O professor da UFF ainda reconhece que a forma de transmissão de conhecimento mudou, e um novo desafio dos educadores é lidar dentro da sala de aula com alunos hiperconectados, que têm acesso a um conhecimento que não necessariamente vai ser entregue pelo professor:

– O professor tem que se colocar numa posição de mediação de saberes, então acho que essa é uma dinâmica que muitas vezes afeta um tipo de professor que foi formado com relação de transmissão de conhecimento.

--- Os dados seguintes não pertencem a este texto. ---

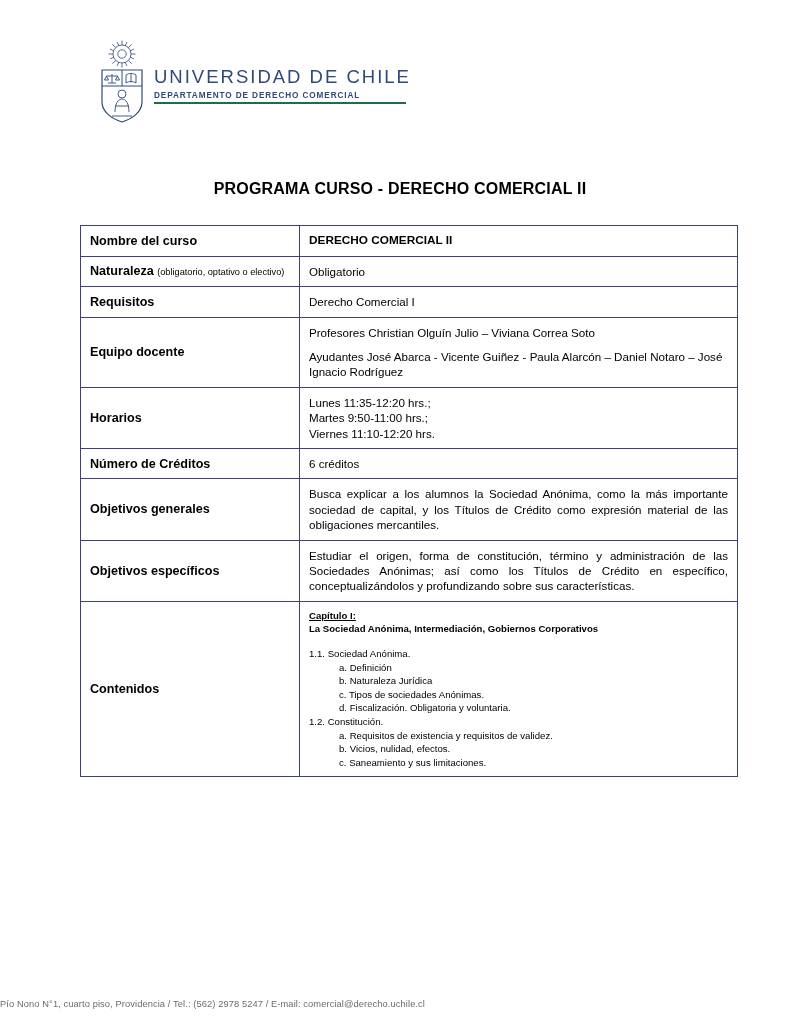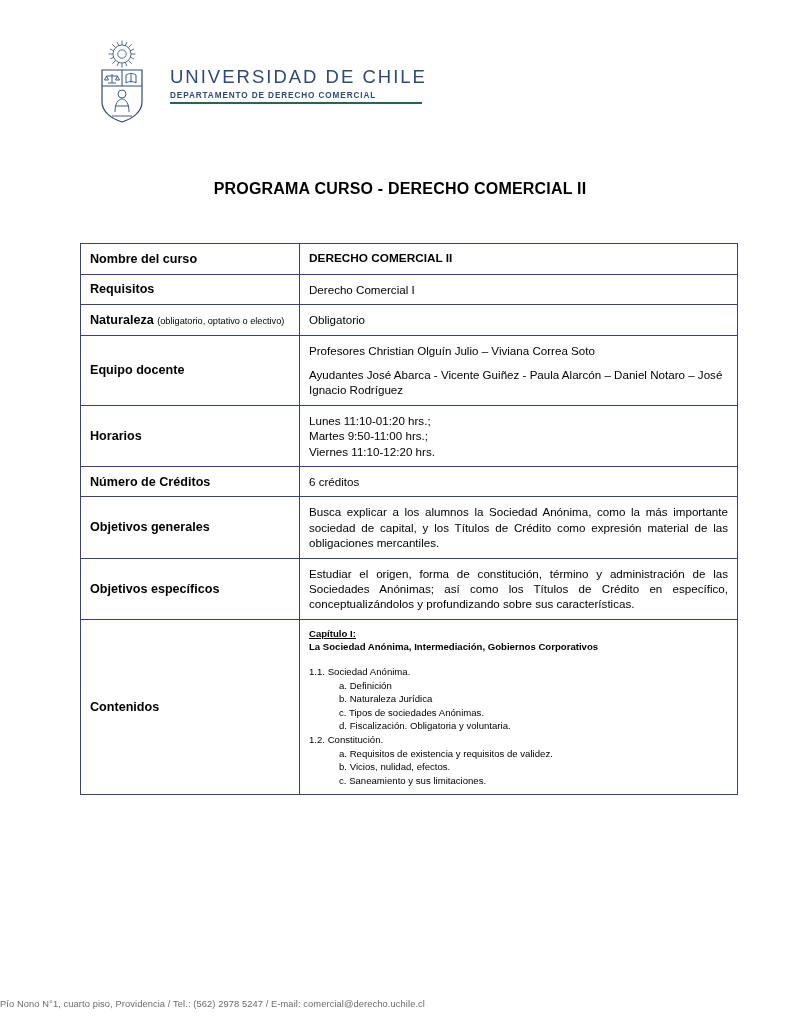"UNIVERSIDAD DE CHILE" .letterhead { gap: 20px -> 4px }
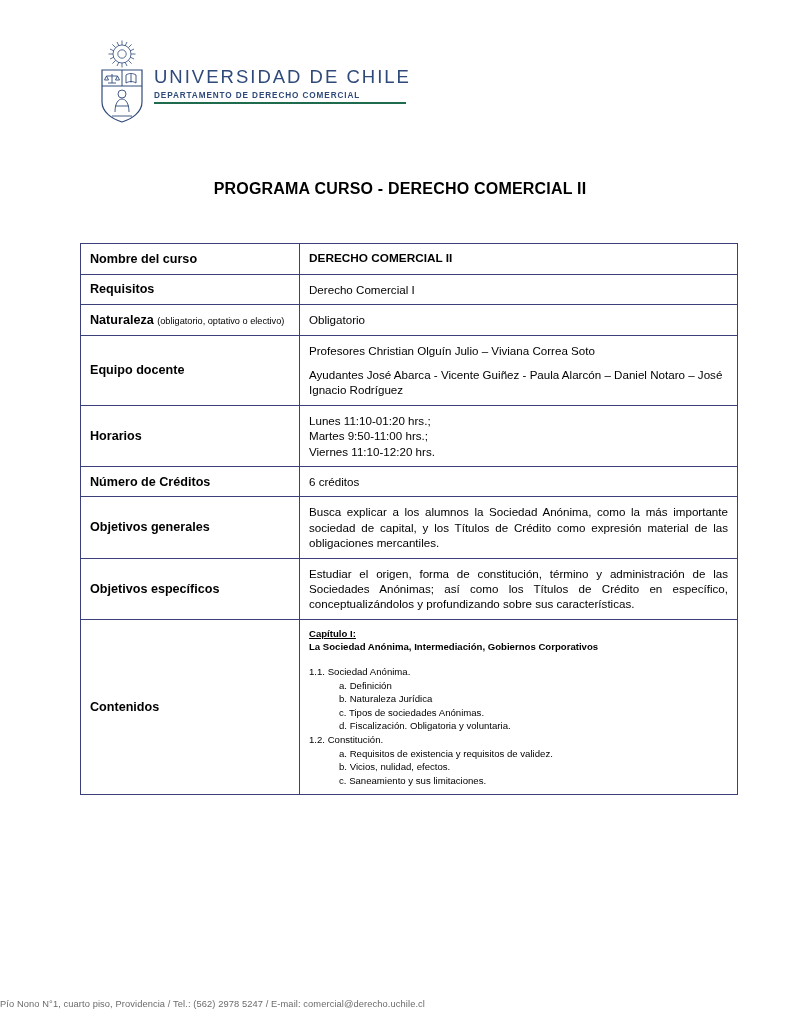"Nombre del curso" table.program { margin: 45px auto 0 auto -> 27px auto 0 auto }
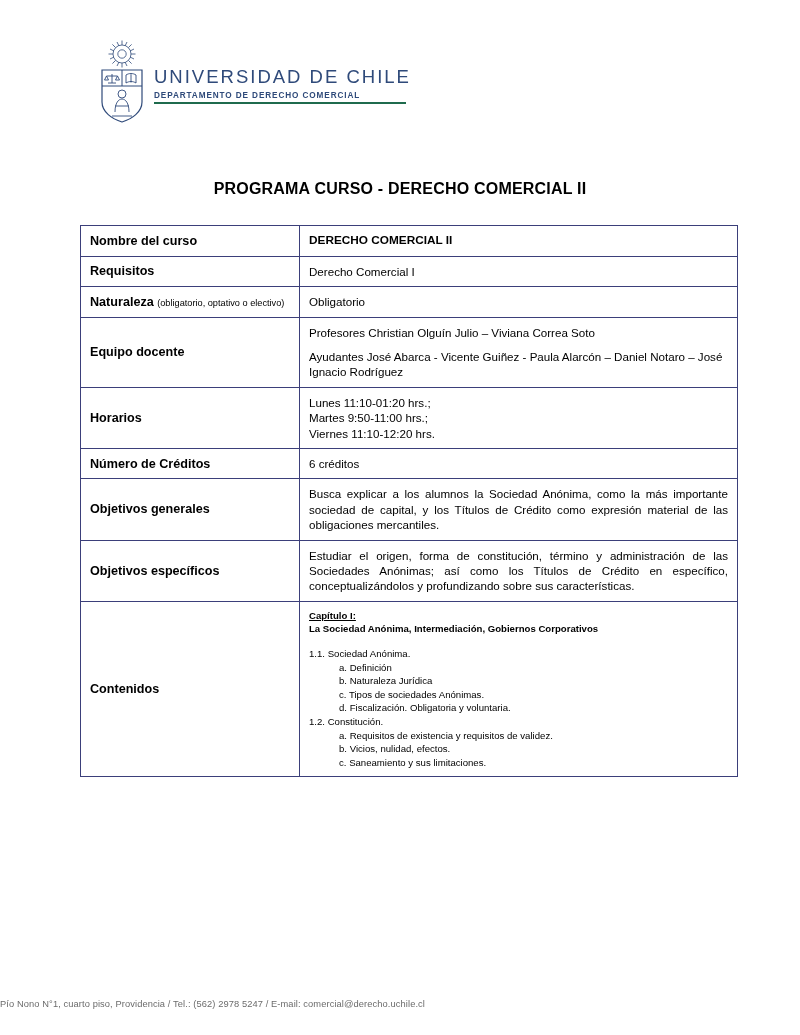"Requisitos" tr { order: before "Naturaleza (obligatorio, optativo o" -> after "Naturaleza (obligatorio, optativo o" }
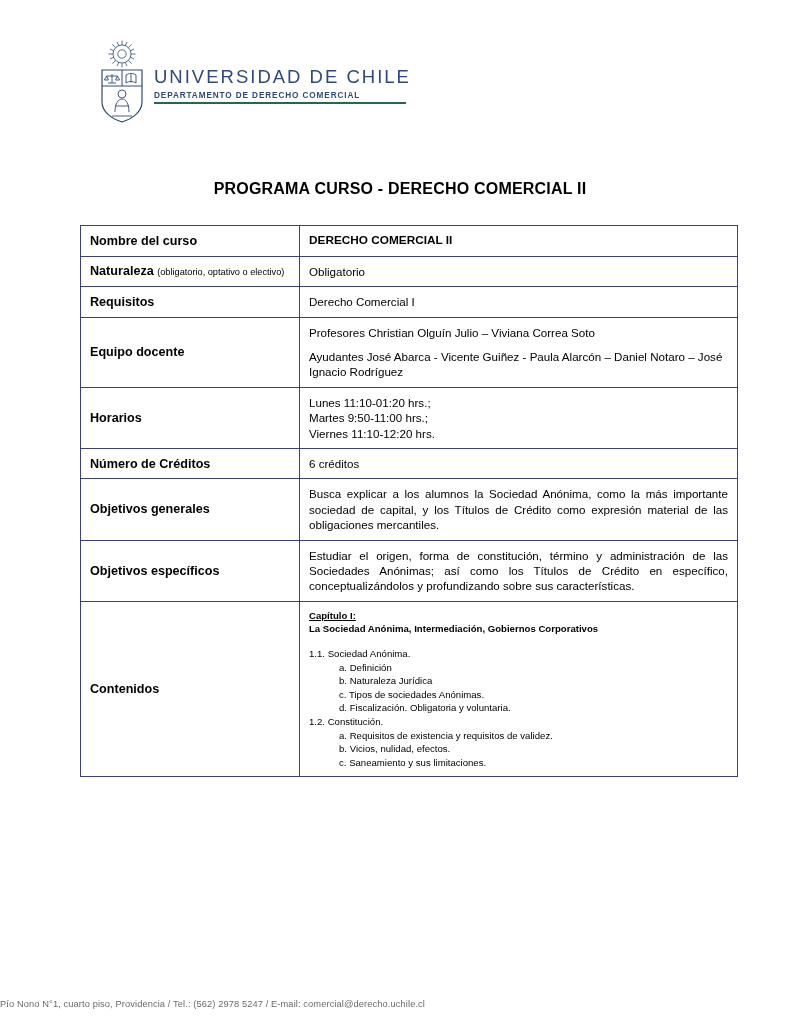"Lunes 11:10-01:20 hrs.;" div { text: 11:10-01:20 -> 11:35-12:20 }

Hoje a complexidade do mundo exige uma agenda compartilhada entre universidade e sociedade e ao mesmo tempo um professor que compreenda que ele tem dentro de si um sujeito com uma história, com capacidade de acessar conhecimentos que deve ser trazido para a sala de aula e desenvolvido cada vez mais em projetos colaborativos, que não tenham apenas um centro no professor, do ponto de vista tradicional, mas uma perspectiva de trabalho em rede onde os conhecimentos são permanentemente atualizados por agendas coletivas estabelecidas entre alunos e professores.

O caminho, apontaram, passa também pelos alunos não ocuparem apenas o papel de ouvintes: “Tudo começa com a adesão das pautas dos alunos como pautas relevantes na vida universitária, e daí seguindo para a necessidade de criar espaços em que esse diálogo seja possível e que possam levar para outros caminhos”, afirmou Lyra.